Lou encourages Nick to cheat on his wife. And he says he wants to break into a school, steal a car or break some sort of law because he'd rather live than be bored. He lies, too, big surprise. When the guys talk about a box full of admissible criminal evidence that Adam keeps hidden from a past escapade, Jacob asks if it holds a fetus.
After extracting keys from a dog's backside, Nick tosses the dung-covered ring to the owner. In the hospital, Lou pulls a catheter out of his body and sprays the room with it. Voluminous, projectile vomiting splatters the screen twice. Lou urinates, loudly, twice. A decomposing animal is found in a filthy hot tub.
Lou uses his knowledge of the future to bet on a football game.
The Rotten Tomatoes website claims the consensus on Hot Tub Time Machine is that its "flagrantly silly script—and immensely likable cast—make up for most of its flaws." People are calling the movie "hilarious" and "so stupid it's genius!"
There's only one word in all of that that's true, though: stupid. And it can't begin to tell the whole tawdry tale. Director Steve Pink didn't just cross the line on this one, he pole-vaulted over it.
Why? Is it just simple ignorance?
"I don't know where that line is. I have no idea," Pink said in an interview posted on iesb.net.

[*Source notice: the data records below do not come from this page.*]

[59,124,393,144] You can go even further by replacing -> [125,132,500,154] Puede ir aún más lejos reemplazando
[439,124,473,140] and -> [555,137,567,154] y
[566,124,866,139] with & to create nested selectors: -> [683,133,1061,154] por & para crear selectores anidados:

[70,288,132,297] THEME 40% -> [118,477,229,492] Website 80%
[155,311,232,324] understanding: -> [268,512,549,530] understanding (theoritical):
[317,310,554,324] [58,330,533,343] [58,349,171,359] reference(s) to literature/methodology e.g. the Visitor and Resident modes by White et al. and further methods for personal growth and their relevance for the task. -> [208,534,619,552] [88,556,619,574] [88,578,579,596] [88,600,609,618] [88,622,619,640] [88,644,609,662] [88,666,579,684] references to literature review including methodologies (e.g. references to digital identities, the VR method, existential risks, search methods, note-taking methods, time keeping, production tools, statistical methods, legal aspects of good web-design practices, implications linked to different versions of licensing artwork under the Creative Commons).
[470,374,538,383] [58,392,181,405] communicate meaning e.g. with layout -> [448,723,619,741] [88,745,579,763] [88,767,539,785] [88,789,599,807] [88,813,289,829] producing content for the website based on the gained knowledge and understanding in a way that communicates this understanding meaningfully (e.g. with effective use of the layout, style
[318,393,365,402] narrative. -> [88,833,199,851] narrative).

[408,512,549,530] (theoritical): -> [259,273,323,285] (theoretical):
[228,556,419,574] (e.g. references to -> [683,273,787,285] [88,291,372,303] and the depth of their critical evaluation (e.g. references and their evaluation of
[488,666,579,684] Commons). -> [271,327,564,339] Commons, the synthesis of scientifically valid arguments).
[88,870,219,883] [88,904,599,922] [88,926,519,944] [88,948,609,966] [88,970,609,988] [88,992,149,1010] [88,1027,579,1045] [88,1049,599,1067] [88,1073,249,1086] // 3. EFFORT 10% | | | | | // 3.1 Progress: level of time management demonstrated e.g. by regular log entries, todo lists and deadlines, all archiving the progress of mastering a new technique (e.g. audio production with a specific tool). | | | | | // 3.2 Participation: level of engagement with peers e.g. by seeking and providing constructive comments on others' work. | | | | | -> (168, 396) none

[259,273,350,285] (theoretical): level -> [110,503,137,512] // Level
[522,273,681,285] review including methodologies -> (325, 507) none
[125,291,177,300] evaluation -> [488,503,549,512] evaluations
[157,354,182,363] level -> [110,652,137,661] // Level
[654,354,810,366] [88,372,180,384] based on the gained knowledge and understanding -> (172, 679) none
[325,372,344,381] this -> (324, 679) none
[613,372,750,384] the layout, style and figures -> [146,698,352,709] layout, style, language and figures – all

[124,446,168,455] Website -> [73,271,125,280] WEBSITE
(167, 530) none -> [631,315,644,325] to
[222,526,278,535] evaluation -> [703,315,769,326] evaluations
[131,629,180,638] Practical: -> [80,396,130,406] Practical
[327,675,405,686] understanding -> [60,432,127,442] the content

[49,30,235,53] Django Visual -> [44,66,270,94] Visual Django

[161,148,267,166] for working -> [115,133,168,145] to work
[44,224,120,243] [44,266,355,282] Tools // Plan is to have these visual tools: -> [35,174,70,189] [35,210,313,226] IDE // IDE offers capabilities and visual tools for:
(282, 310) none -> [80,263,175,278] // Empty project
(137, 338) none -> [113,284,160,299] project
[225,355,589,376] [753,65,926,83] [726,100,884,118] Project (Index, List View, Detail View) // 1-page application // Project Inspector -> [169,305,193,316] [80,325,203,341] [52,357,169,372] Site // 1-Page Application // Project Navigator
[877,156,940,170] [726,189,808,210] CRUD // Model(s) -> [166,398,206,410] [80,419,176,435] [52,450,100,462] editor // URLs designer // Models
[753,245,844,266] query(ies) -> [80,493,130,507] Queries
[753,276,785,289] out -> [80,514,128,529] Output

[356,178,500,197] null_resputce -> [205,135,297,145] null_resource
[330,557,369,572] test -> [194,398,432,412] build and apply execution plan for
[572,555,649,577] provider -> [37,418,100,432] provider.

Or is it something worse? Something like a constant contagious desire to make the next sex comedy raunchier than the last. In that same interview, which is too foul to reprint much of here, Pink cited There's Something About Mary and American Pie as license for creating such a sexual cesspool. But they're probably more like goads. You can plot the points on the downward spiral from Porky's to Pie to The 40-Year-Old Virgin to Superbad to Zack and Miri Make a Porno … to Hot Tub Time Machine.
A whole lot of folks haven't noticed this yet, by the way. Or maybe they don't care. A colleague related this encounter he had at a recent screening for the new Miley Cyrus movie: A mom with a 9-year-old in tow told him that her daughter wanted to see Hot Tub. Mom didn't think she should say OK, but she really wasn't sure. The R rating apparently wasn't enough to tip the scales. Nor was the raunchy trailer. Here's hoping this review does the trick. For her daughter's sake as well as for the sake of thousands of others.
Where's the bottom? Sadly, there isn't one. "Who can know" the depths of the "desperately wicked" heart? asks Jeremiah. No one. Not even Lou, Nick, Adam and Jacob. But in their case it's not for lack of trying.